Hamt, âlemlerin Rabbi Allah'adır.
Rahman'dır, Rahîm'dir O.
Din gününün Mâlik'i/ sultanıdır O...
Yalnız sana ibadet ederiz ve yalnız senden yardım dileriz.
Dosdoğru giden yola ilet bizi...
Kendilerine nimet verdiklerinin, üzerlerine gazap dökülmemişlerin, karanlığa/şaşkınlığa saplanmamışların yoluna...
Elif, Lâm, Mîm.
İşte sana o Kitap! Kuşku/ çelişme/ tutarsızlık yok onda. Bir kılavuzdur o, sakınanlar için.
Ki onlar, gayba inananlar, namazı/duayı yerine getirenlerdir. Ve kendilerine rızık olarak verdiklerimizden, başkalarına pay çıkaranlardır.
Hem sana vahyedilene hem de senden önce vahyedilene inananlardır onlar. Âhireti gereğince kavrayıp anlayanlar da onlardır.
İşte bunlardır Rablerinden bir hidayet üzere olanlar, işte bunlardır gerçek anlamda kurtuluşu bulanlar.
Şu bir gerçek ki, o küfre batmış olanları sen uyarsan da uyarmasan da onlar için aynıdır; iman etmezler.
Allah onların kalpleri, kulakları üzerine mühür basmıştır. Onların kafa gözleri üstünde de bir perde vardır. Onlar için korkunç bir azap öngörülmüştür.
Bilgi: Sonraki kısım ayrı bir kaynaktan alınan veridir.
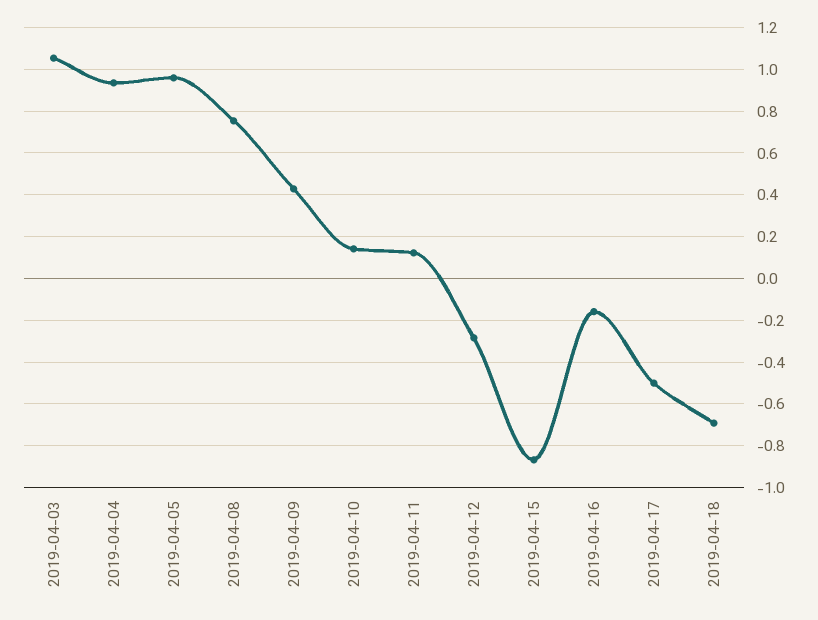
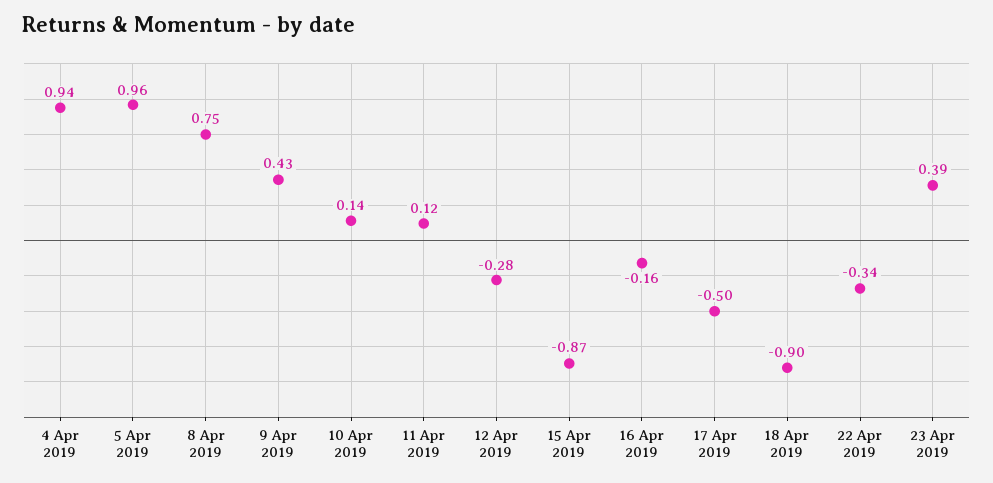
2019-04-03: 1.05 -> none
2019-04-18: -0.7 -> -0.9
22 Apr 2019: none -> -0.34
23 Apr 2019: none -> 0.39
İnsanlar içinden bazıları vardır, "Allah'a ve âhiret gününe inandık!" derler ama onlar inanmış değillerdir.
Allah'ı ve inanmış olanları aldatma yoluna giderler. Gerçekte ise onlar öz benliklerinden başkasını aldatmıyorlar. Ne var ki, bunun farkında olamıyorlar.
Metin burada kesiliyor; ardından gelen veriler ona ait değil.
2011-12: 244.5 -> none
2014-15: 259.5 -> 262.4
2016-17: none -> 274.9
Kalplerinde bir hastalık vardır da Allah onları hastalık yönünden daha ileri götürmüştür. Ve onlar için, yalancılık etmiş olmaları yüzünden acıklı bir azap öngörülmüştür.
Onlara, "Yeryüzünde bozgun çıkarmayın" dendiğinde, "Tam tersine, bizler barış ve esenlik getirenleriz!" demişlerdir.
Dikkat edin, gerçekte onlar, bozgun getirenlerin ta kendileridir de bunun bilincinde olmuyorlar.
Onlara, "İnsanların inandığı gibi siz de inanın" dendiğinde, "Yani biz de kafası çalışmayan zavallılar gibi inanalım mı?" derler. Haberiniz olsun ki, kafası çalışmayan düşük seviyeliler onların ta kendileridir; fakat bilmiyorlar.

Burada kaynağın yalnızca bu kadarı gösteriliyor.